WHAT YOU ARE ASKED TO DO: Would you restate each entry word for word, omitting the pictures?

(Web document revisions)
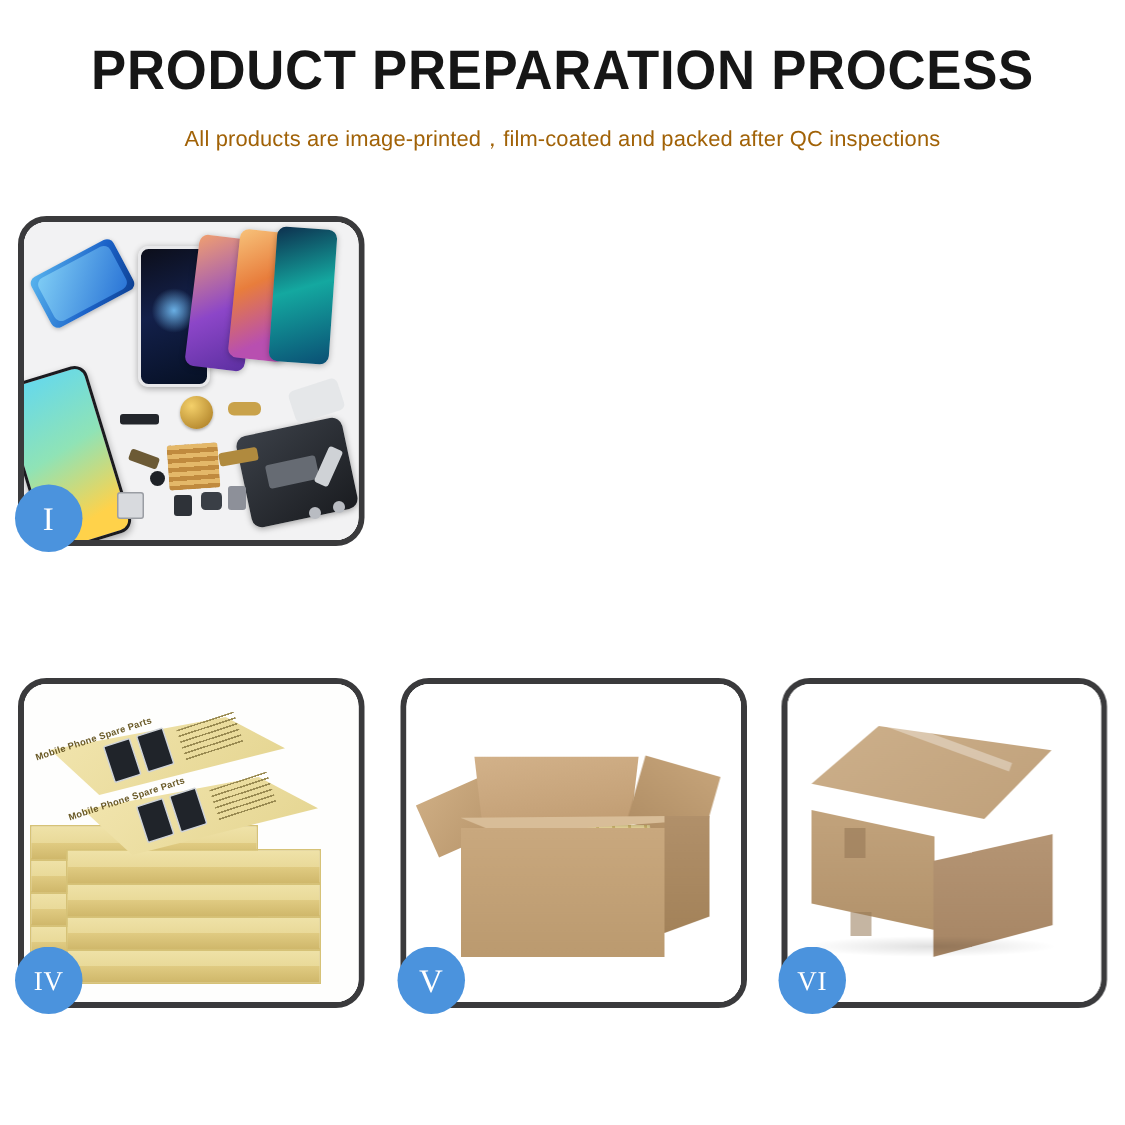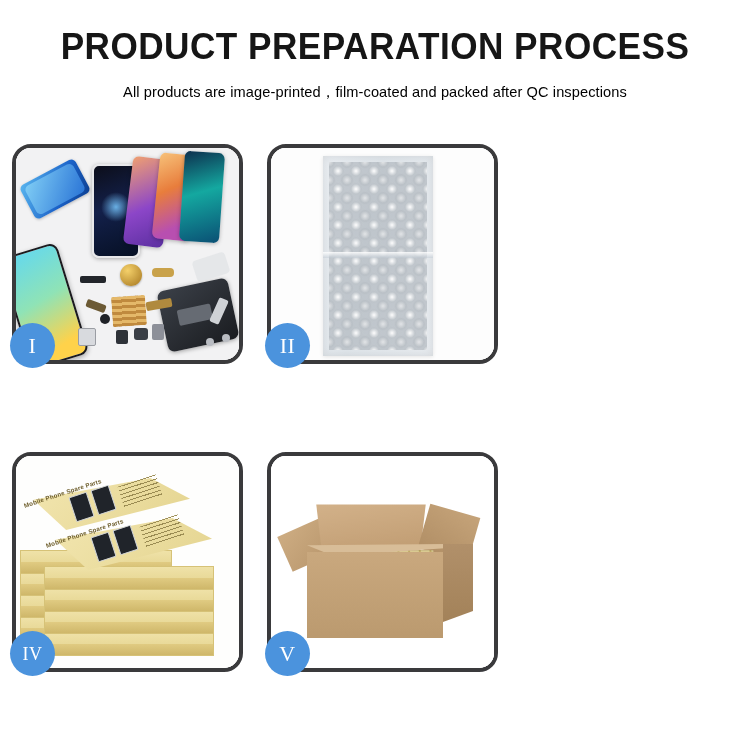--- a/index.html
+++ b/index.html
@@ -21,7 +21,7 @@
   }
   .subtitle{
     position:absolute;left:0;top:83px;width:750px;
-    font-size:14.6px;font-weight:400;color:#000000;
+    font-size:14.6px;font-weight:400;color:#a16207;
     letter-spacing:.1px;white-space:nowrap;
   }
 

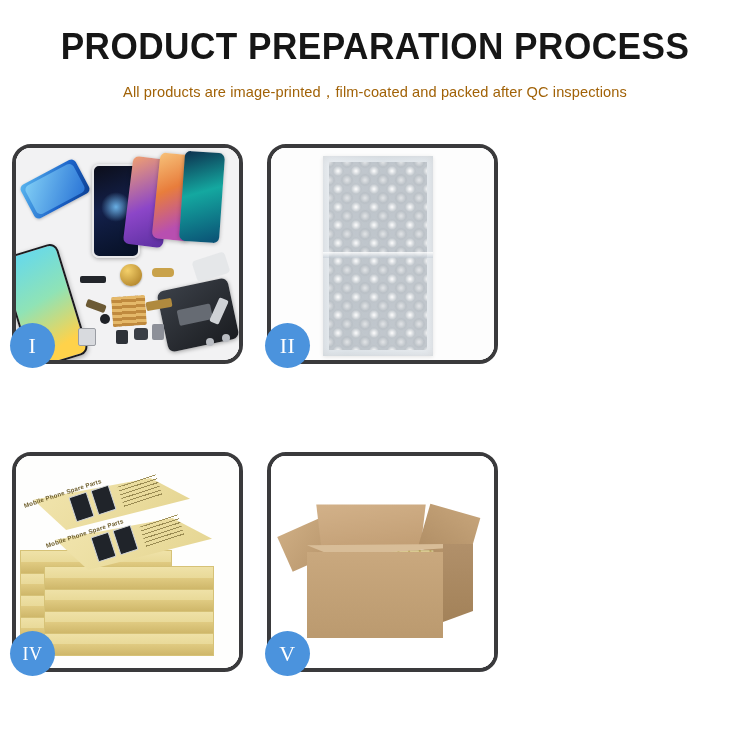--- a/index.html
+++ b/index.html
@@ -258,17 +258,6 @@
       <div class="badge">I</div>
     </div>
 
-    <div class="panel p2">
-      <div class="clip">
-        <div class="scene2">
-          <div class="bwrap">
-            <div class="bubbles"></div>
-            <div class="bwrap-seam"></div>
-          </div>
-        </div>
-      </div>
-      <div class="badge">II</div>
-    </div>
 
 
     <div class="panel p4">

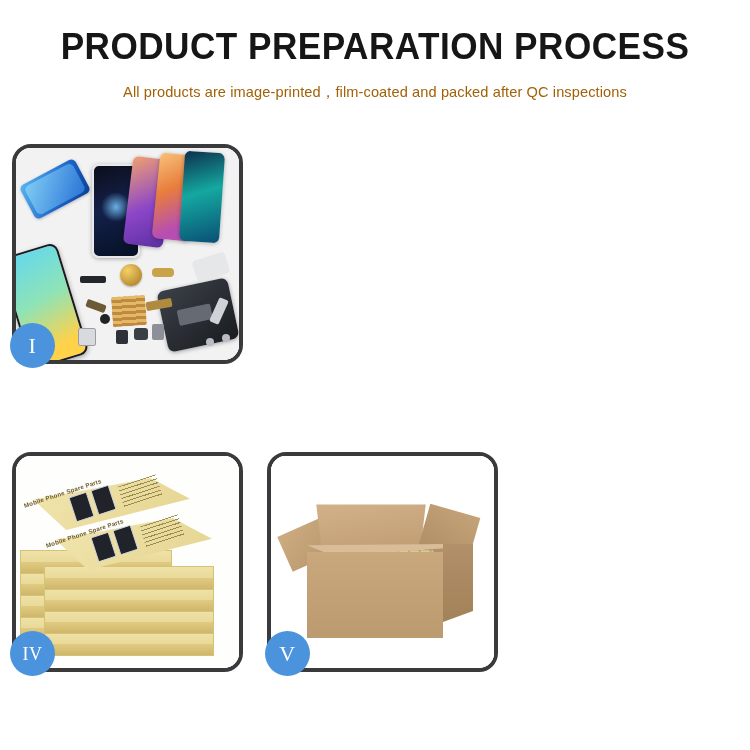--- a/index.html
+++ b/index.html
@@ -323,6 +323,20 @@
       <div class="badge">V</div>
     </div>
 
+    <div class="panel p6">
+      <div class="clip">
+        <div class="scene6">
+          <div class="c6-top"></div>
+          <div class="c6-seam"></div>
+          <div class="c6-left"></div>
+          <div class="c6-right"></div>
+          <div class="c6-tape"></div>
+          <div class="c6-tape2"></div>
+          <div class="c6-shadow"></div>
+        </div>
+      </div>
+      <div class="badge sm">VI</div>
+    </div>
 
   </div>
 </div>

RESULT FOR THIS TASK:
--- a/index.html
+++ b/index.html
@@ -21,7 +21,7 @@
   }
   .subtitle{
     position:absolute;left:0;top:83px;width:750px;
-    font-size:14.6px;font-weight:400;color:#000000;
+    font-size:14.6px;font-weight:400;color:#a16207;
     letter-spacing:.1px;white-space:nowrap;
   }
 

--- a/index.html
+++ b/index.html
@@ -258,17 +258,6 @@
       <div class="badge">I</div>
     </div>
 
-    <div class="panel p2">
-      <div class="clip">
-        <div class="scene2">
-          <div class="bwrap">
-            <div class="bubbles"></div>
-            <div class="bwrap-seam"></div>
-          </div>
-        </div>
-      </div>
-      <div class="badge">II</div>
-    </div>
 
 
     <div class="panel p4">

--- a/index.html
+++ b/index.html
@@ -323,6 +323,20 @@
       <div class="badge">V</div>
     </div>
 
+    <div class="panel p6">
+      <div class="clip">
+        <div class="scene6">
+          <div class="c6-top"></div>
+          <div class="c6-seam"></div>
+          <div class="c6-left"></div>
+          <div class="c6-right"></div>
+          <div class="c6-tape"></div>
+          <div class="c6-tape2"></div>
+          <div class="c6-shadow"></div>
+        </div>
+      </div>
+      <div class="badge sm">VI</div>
+    </div>
 
   </div>
 </div>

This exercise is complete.